Severe neurodegeneration with impaired autophagy mechanism triggered by Ostm1 deficiency [Neurobiology]

April 9th, 2014 by Heraud, C., Griffiths, A., Pandruvada, S. N. M., Kilimann, M. W., Pata, M., Vacher, J.

Loss of Ostm1 leads to the most severe form of osteopetrosis in mice and humans. Because functional rescue of the osteopetrotic defect in these mice extended their lifespan from approximately 3 to 6 weeks, this unraveled a second essential role of Ostm1. We uncovered that Ostm1 is highly expressed in the mouse brain in neurons, microglia, and astrocytes. At 3 to 4 weeks of age, mice with Ostm1 loss showed 3- to 10-fold stimulation of reactive gliosis, with an increased astrocyte cell population and microglia activation. This inflammatory response was associated with marked retinal photoreceptor degeneration and massive neuronal loss in the brain. Intracellular characterization of neurons revealed abnormal storage of carbohydrates, lipids, and ubiquitinated-proteins, combined with marked accumulation of autophagosomes that causes frequent axonal swelling.

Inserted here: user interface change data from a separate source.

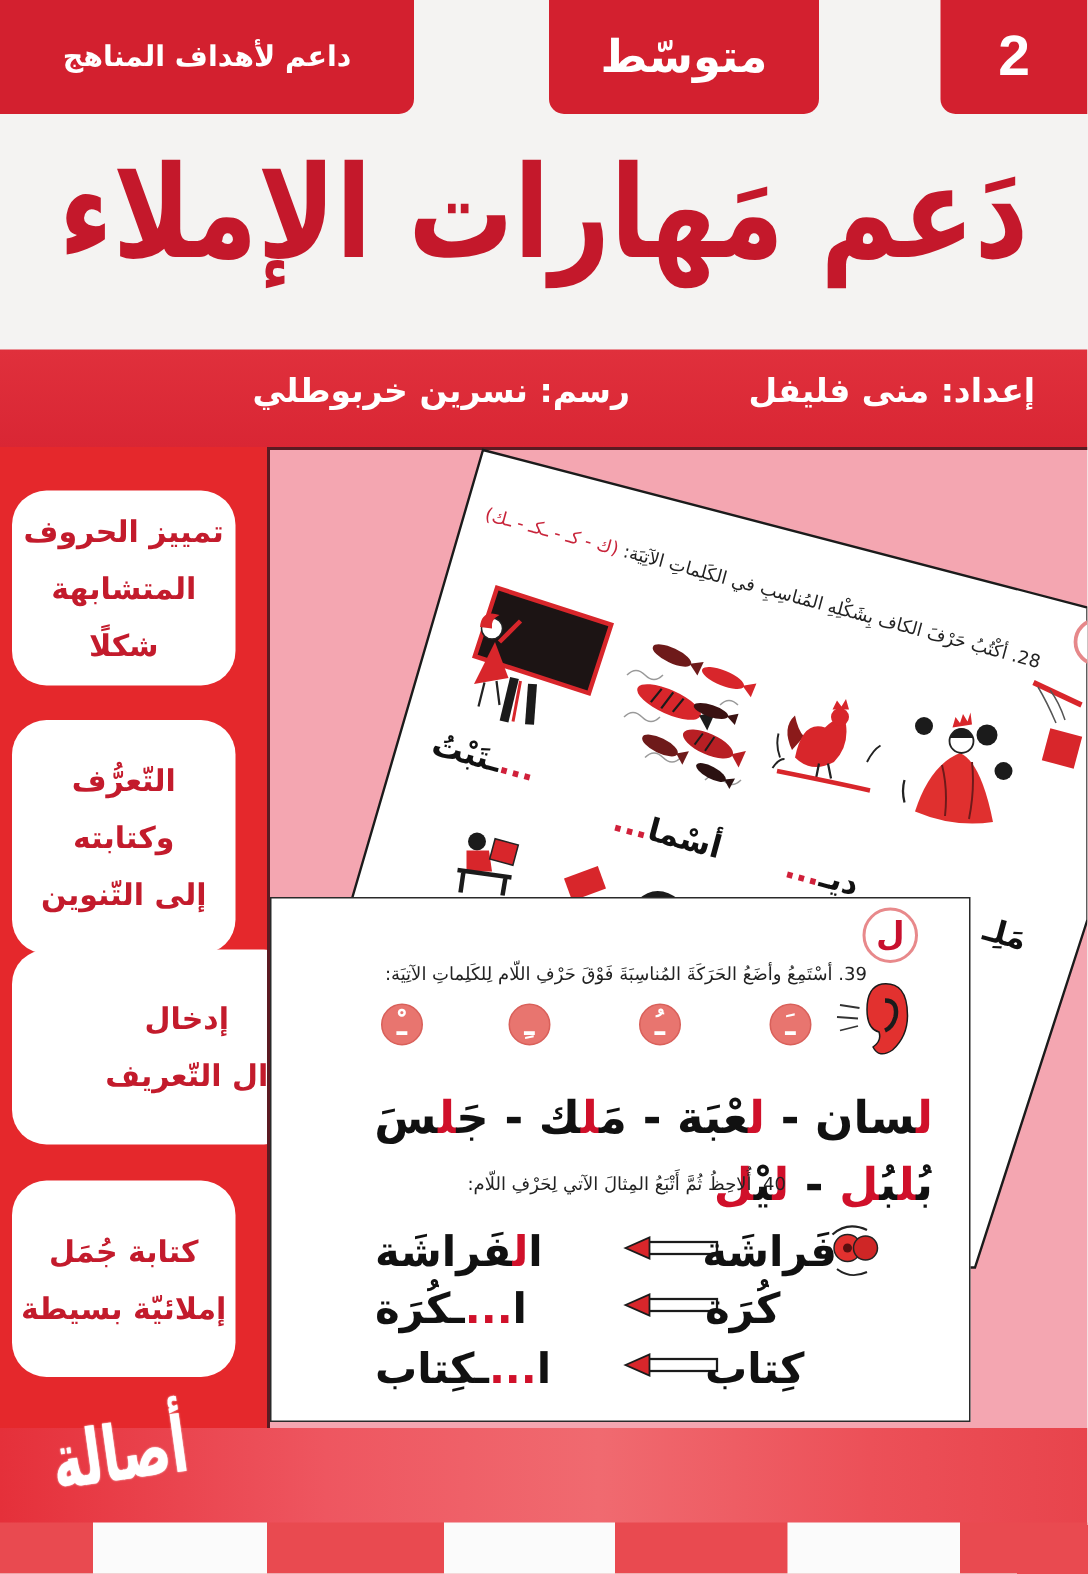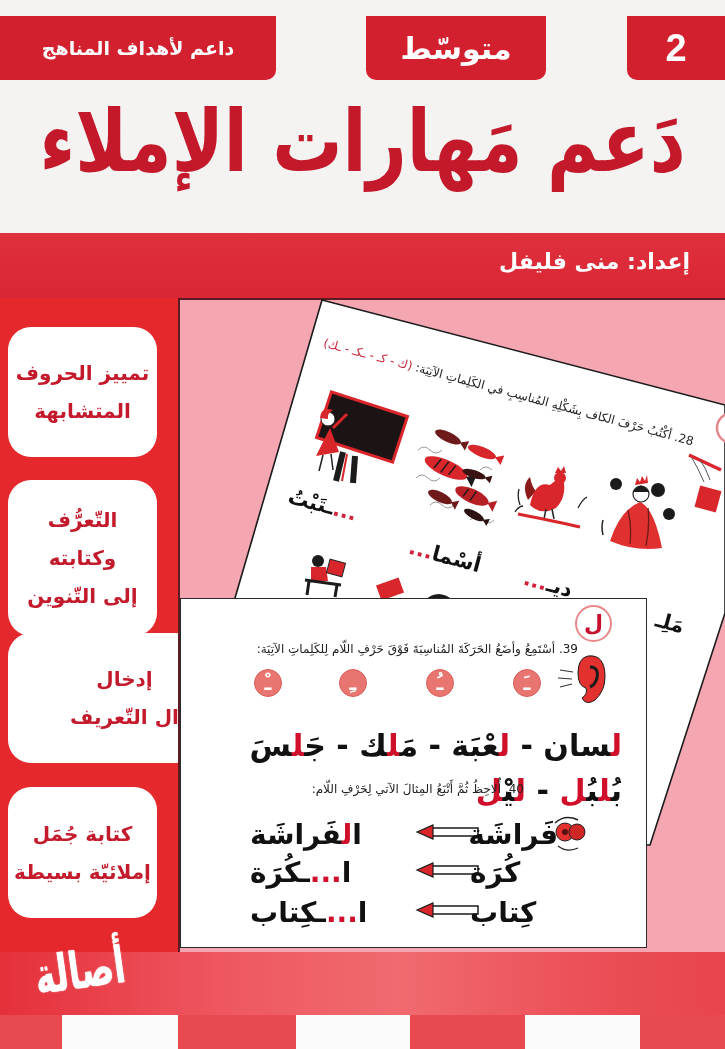--- a/index.html
+++ b/index.html
@@ -12,7 +12,7 @@
 
   
   .tab {
-    position: absolute; top: 16px; height: 64px;
+    position: absolute; top: 0; height: 76px;
     background: #d3202f; color: #fff; font-weight: bold;
     display: flex; align-items: center; justify-content: center;
     direction: rtl; white-space: nowrap;

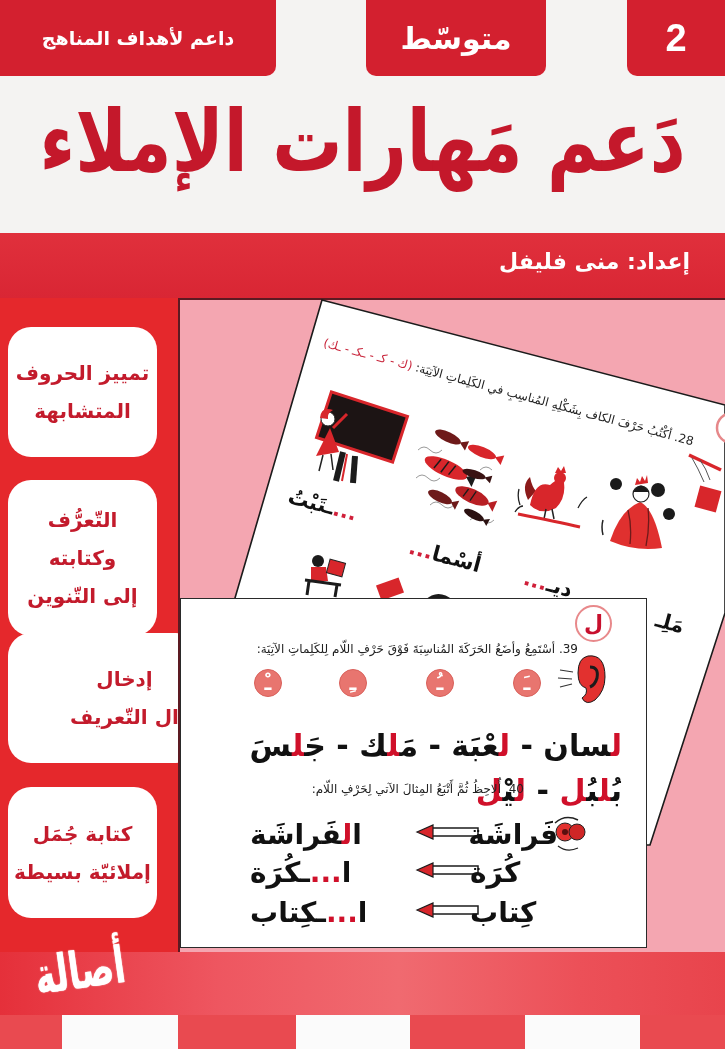--- a/index.html
+++ b/index.html
@@ -135,6 +135,7 @@
 
 <div class="credits-band">
   <span class="credit credit-author">إعداد: منى فليفل</span>
+  <span class="credit credit-illustrator">رسم: نسرين خربوطلي</span>
 </div>
 
 <div class="left-col"></div>

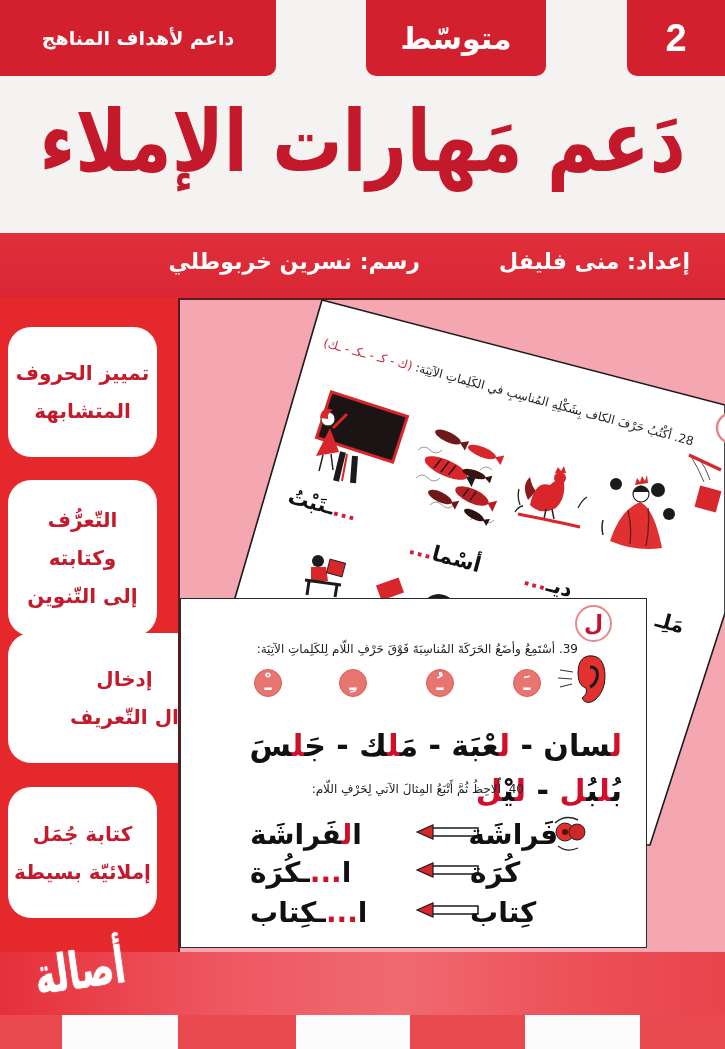--- a/index.html
+++ b/index.html
@@ -143,6 +143,7 @@
 <div class="topic" style="top:327px;height:130px;">
   <div>تمييز الحروف</div>
   <div>المتشابهة</div>
+  <div>شكلًا</div>
 </div>
 <div class="topic" style="top:480px;height:156px;">
   <div>التّعرُّف</div>

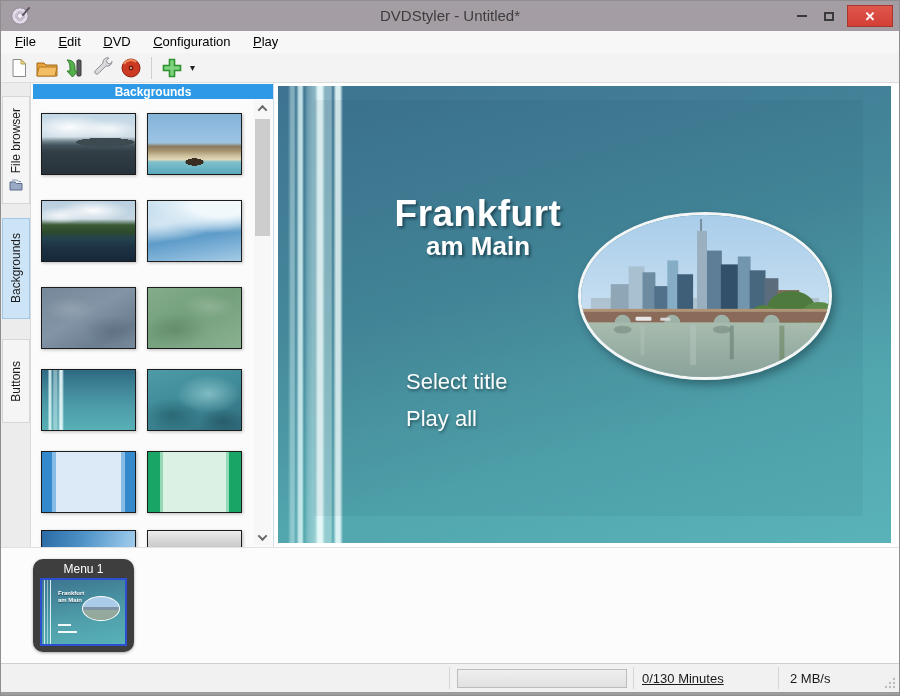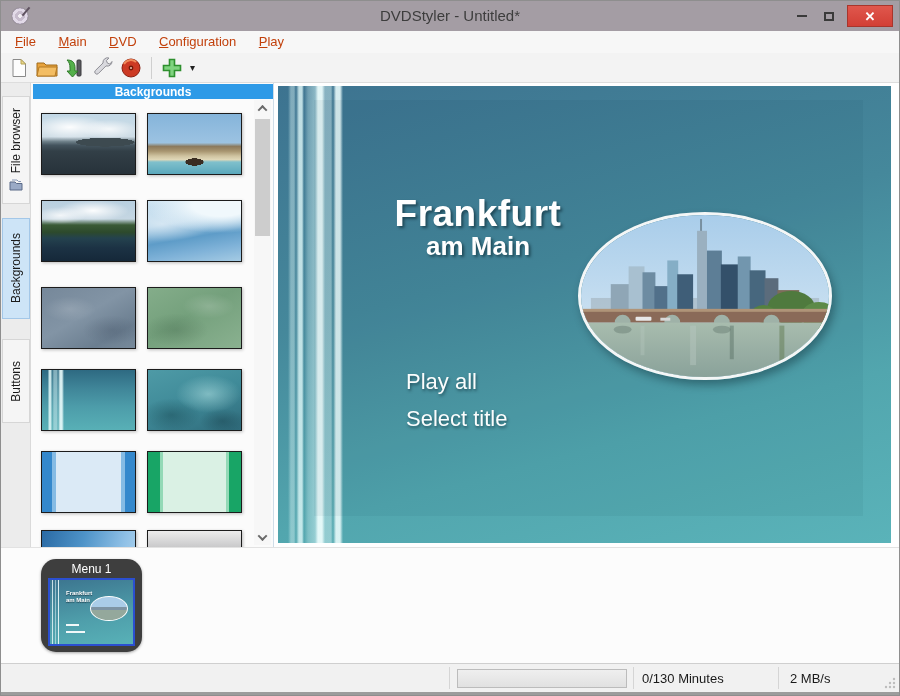--- a/index.html
+++ b/index.html
@@ -26,7 +26,7 @@
 
   
   .menubar { position:absolute; left:0; top:30px; width:100%; height:22px; background:#f7f7f7; padding-left:5px; }
-  .menu-item { display:inline-block; padding:3px 9px 4px 9px; font-size:13px; color:#c2410c; }
+  .menu-item { display:inline-block; padding:3px 9px 4px 9px; font-size:13px; color:#000000; }
   .menu-item::first-letter { text-decoration:underline; }
 
   

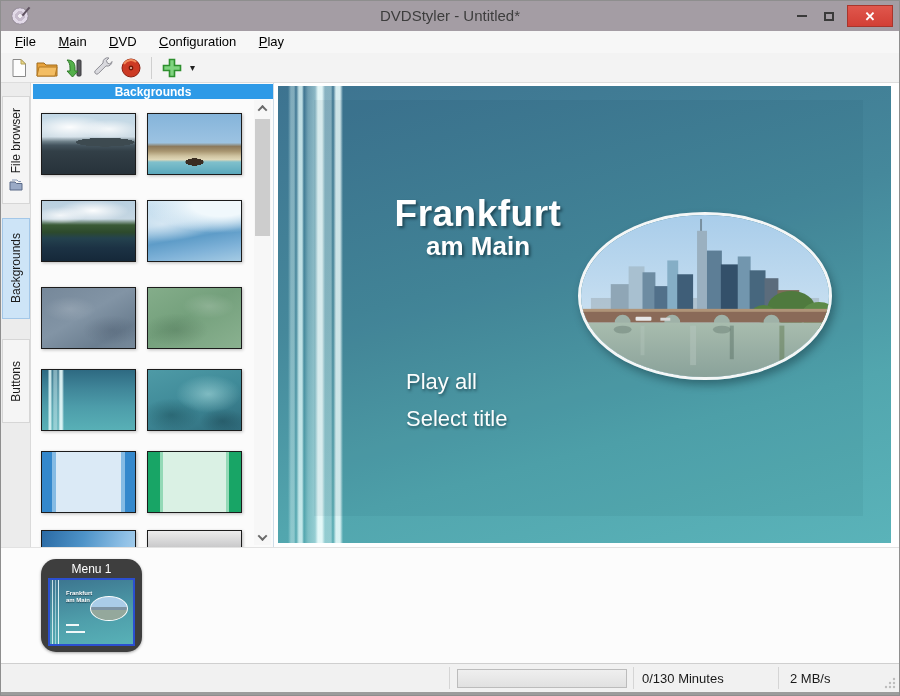--- a/index.html
+++ b/index.html
@@ -190,7 +190,7 @@
 
   <div class="menubar">
     <span class="menu-item">File</span>
-    <span class="menu-item">Main</span>
+    <span class="menu-item">Edit</span>
     <span class="menu-item">DVD</span>
     <span class="menu-item">Configuration</span>
     <span class="menu-item">Play</span>

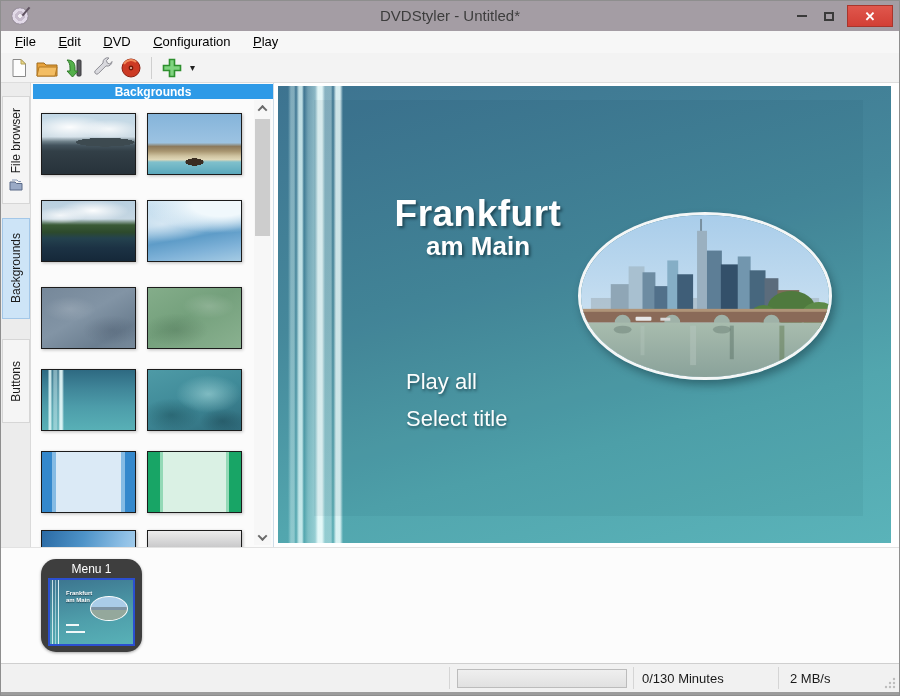--- a/index.html
+++ b/index.html
@@ -336,8 +336,8 @@
         </svg>
       </div>
       <div class="menu-btns">
+        <div class="mbtn">Select title</div>
         <div class="mbtn">Play all</div>
-        <div class="mbtn">Select title</div>
       </div>
     </div>
   </div>

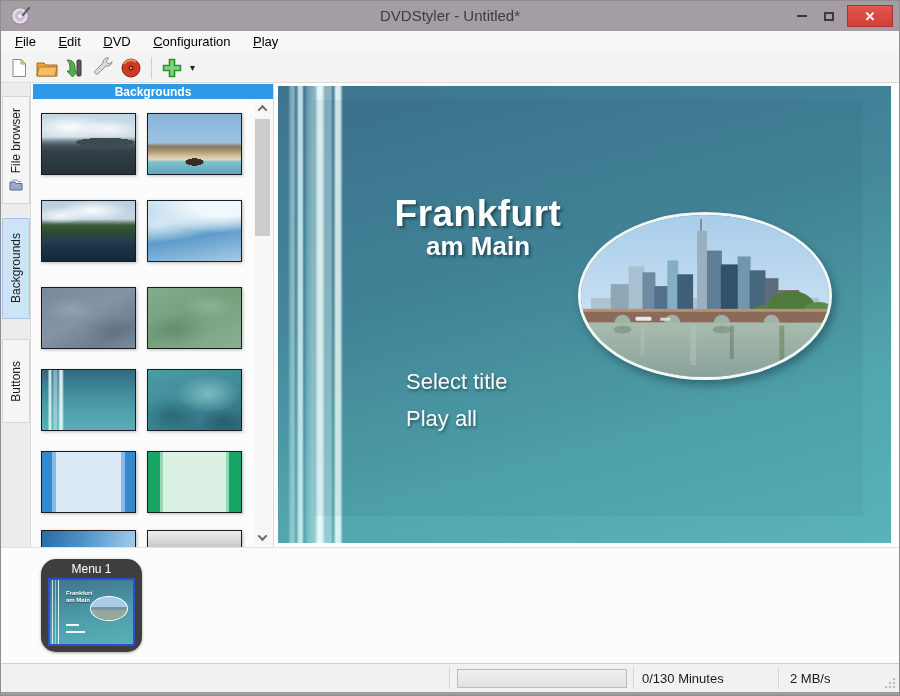--- a/index.html
+++ b/index.html
@@ -131,7 +131,7 @@
     border-top:1px solid #e2e2e2; }
   .menu-card { position:absolute; top:11px; width:101px; height:93px; background:#3e3e3e; border-radius:10px;
     box-shadow:0 1px 3px rgba(0,0,0,.35); }
-  .card1 { left:40px;border-radius:15px; } .card2 { left:145px; }
+  .card1 { left:32px; } .card2 { left:145px; }
   .menu-card .mc-label { text-align:center; color:#fff; font-size:12px; margin-top:3px; }
   .shot { position:absolute; left:7px; right:7px; top:19px; bottom:6px; overflow:hidden;
     background:linear-gradient(170deg,#3c758f 0%,#4f9fab 60%,#58b1b7 100%); }

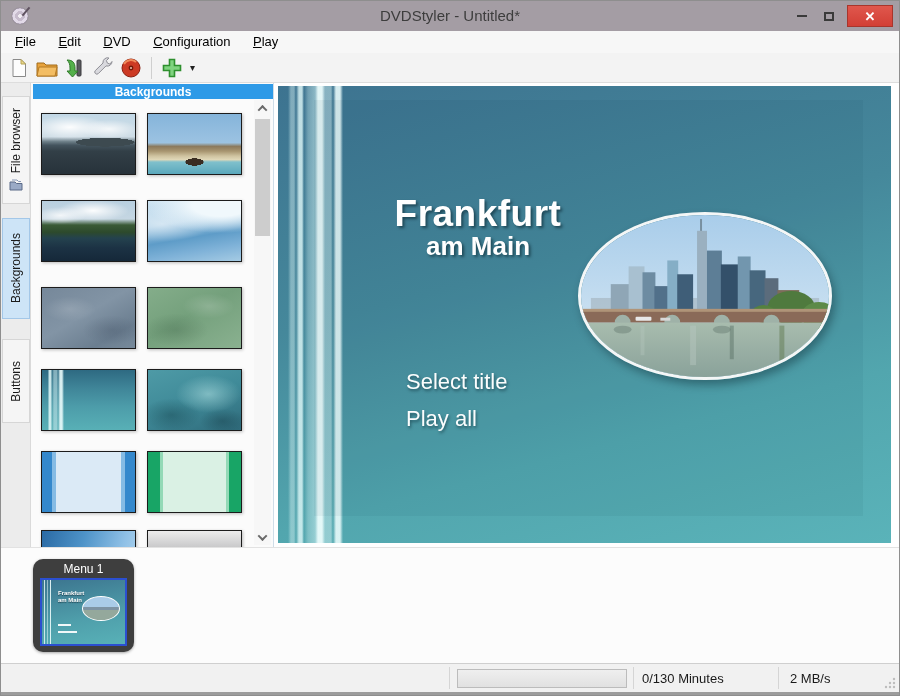--- a/index.html
+++ b/index.html
@@ -162,7 +162,7 @@
   .progress { position:absolute; left:456px; top:5px; width:170px; height:19px; border:1px solid #bcbcbc;
     background:linear-gradient(#efefef,#e1e1e1); }
   .progress .fill { height:100%; background:#6fcf6f; }
-  .st-minutes { position:absolute; left:641px; top:7px; }
+  .st-minutes { position:absolute; left:641px; top:7px;text-decoration:underline; }
   .st-speed { position:absolute; left:789px; top:7px; }
   .grip { position:absolute; right:3px; bottom:3px; }
   .frame-bottom { position:absolute; left:0; top:691px; width:100%; height:5px; background:#9c9c9c; }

Stimulation of autophagy was provided by specific markers and by significant downregulation of the mammalian target of rapamycin signaling identifying a cellular pathologic mechanism. Series of transgenic mouse lines specifically targeted to distinct central nervous system cell subpopulations determined that Ostm1 has a primary and autonomous role in neuronal homeostasis. Complete functional complementation demonstrated that the development of severe and rapid neurodegeneration in these mice is independent of the hematopoietic lineage and has clinical implications for treatment of osteopetrosis. Importantly, this study establishes a novel neurodegenerative mouse model critical for understanding the multi-step pathogenic cascade of cellular autophagy disorders toward therapeutic strategy design.